Quick question about the torch.utils.data.Sampler class and the DataLoader.
What is the behaviour of
self.data_source = data_source in the definition of all Samplers?
I have my custom data.Dataset class that needs a very expensive initialisation: does calling
self.data_source = data_source in the
__init__ of the sampler init a copy of the dataset?
My custom data.Dataset also has a variable
self.dataset_index (instance of
pandas.DataFrame) that is pretty much all I would need in to access from the sampler. Does the
data_source parameter strictly need to be an instance of
data.Datset or anything with a
As always thanks in advance!
Also found that
len(pd.DataFrame) is a single number while
pd.DataFrame.__len__() returns the two dimensions and the whole table …
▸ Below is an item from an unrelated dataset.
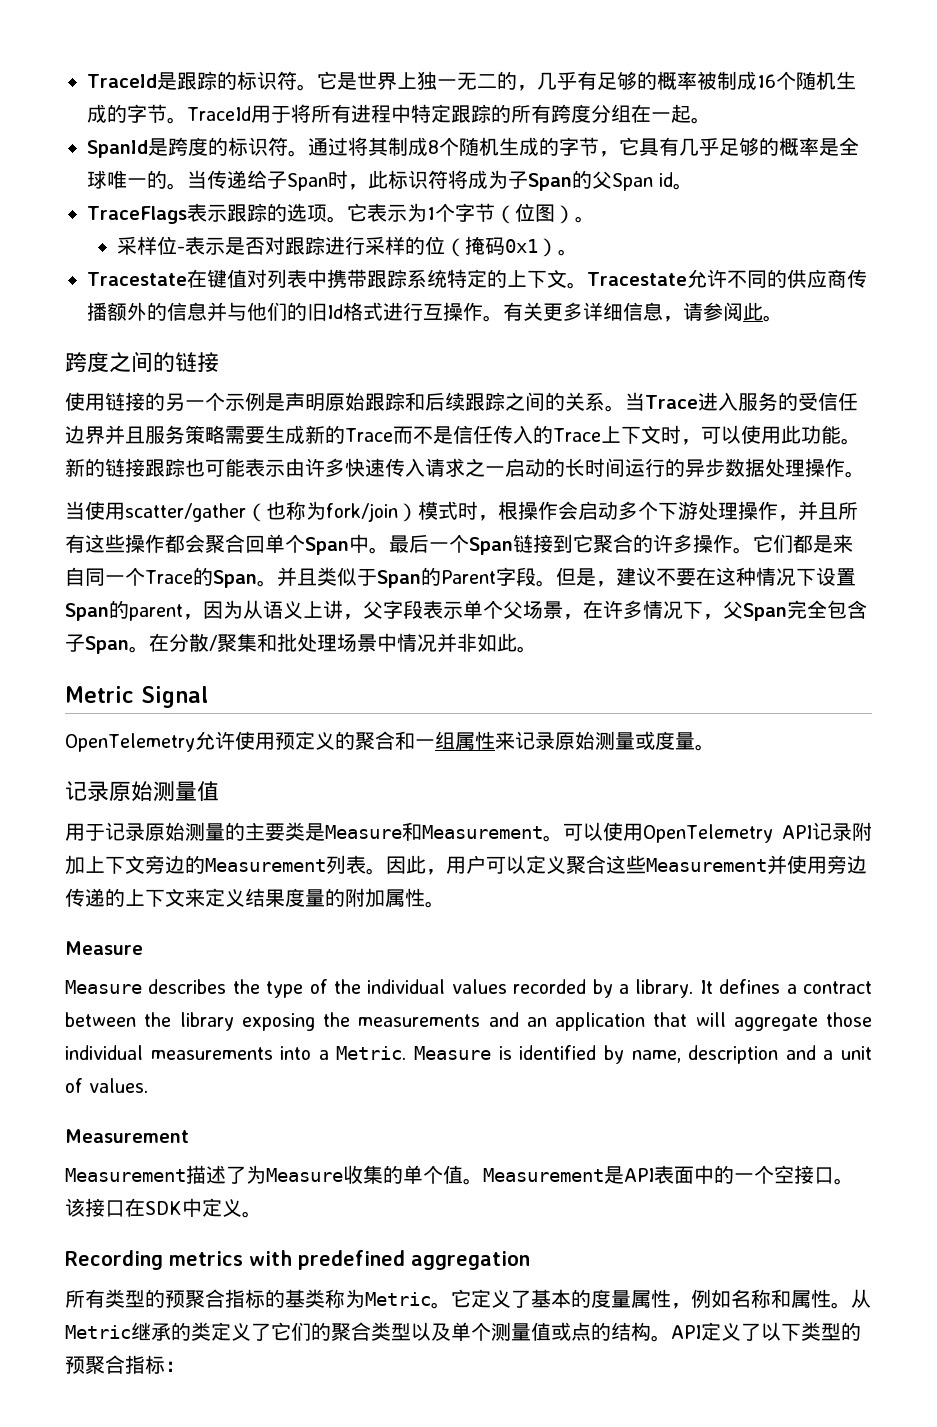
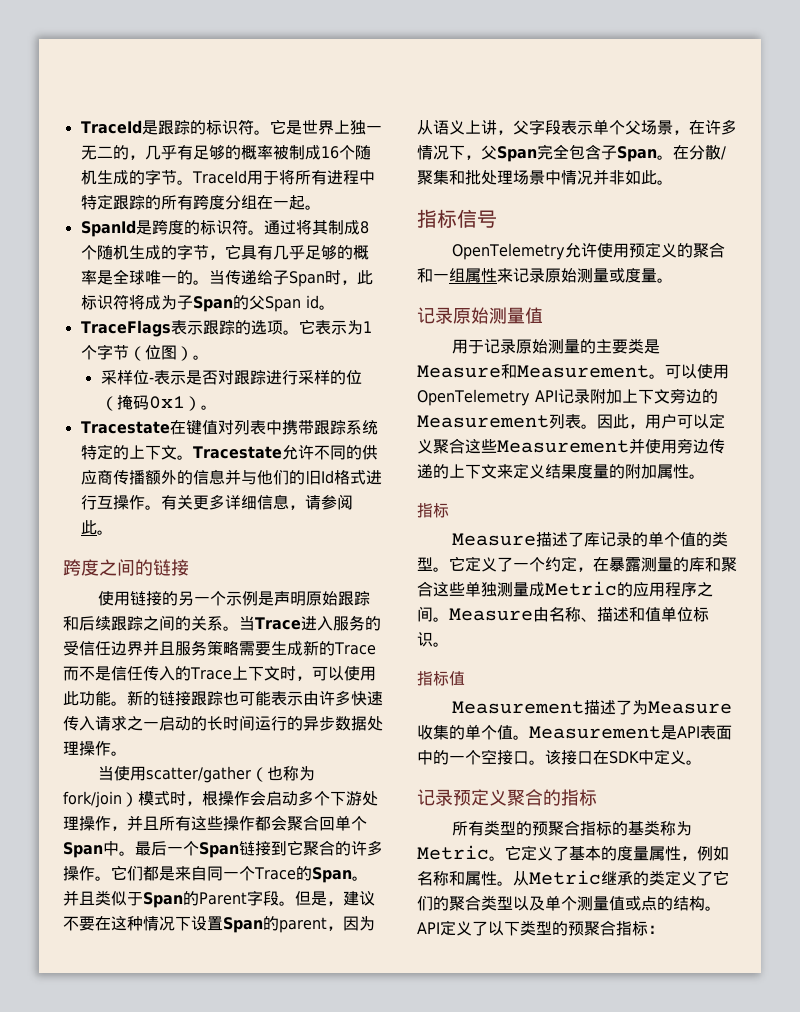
[65,686,208,708] Metric Signal -> [417,209,497,228] 指标信号
[65,941,143,955] [65,979,872,998] [65,1012,872,1031] [65,1045,873,1064] [65,1078,148,1093] [65,1129,189,1143] Measure // Measure describes the type of the individual values recorded by a library. It defines a contract between the library exposing the measurements and an application that will aggregate those individual measurements into a Metric. Measure is identified by name, description and a unit of values. // Measurement -> [417,503,449,518] [452,531,729,547] [417,556,737,572] [417,581,713,597] [417,606,709,622] [417,632,449,647] [417,671,465,686] 指标 // Measure描述了库记录的单个值的类型。它定义了一个约定，在暴露测量的库和聚合这些单独测量成Metric的应用程序之间。Measure由名称、描述和值单位标识。 // 指标值
[65,1250,530,1270] Recording metrics with predefined aggregation -> [417,789,597,806] 记录预定义聚合的指标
the data_source is referring to a Dataset object. This dataset won’t become reinitialised in the sampler. The sampler simply calls the dataset.len() function so that it knows how many indexes it is supposed to produce.
I’m not sure, but I’m guessing that it would work with anything with a
__len__. Report back if you find out
I find difficult to relate len method of the Dataset class and len method of the Sampler class?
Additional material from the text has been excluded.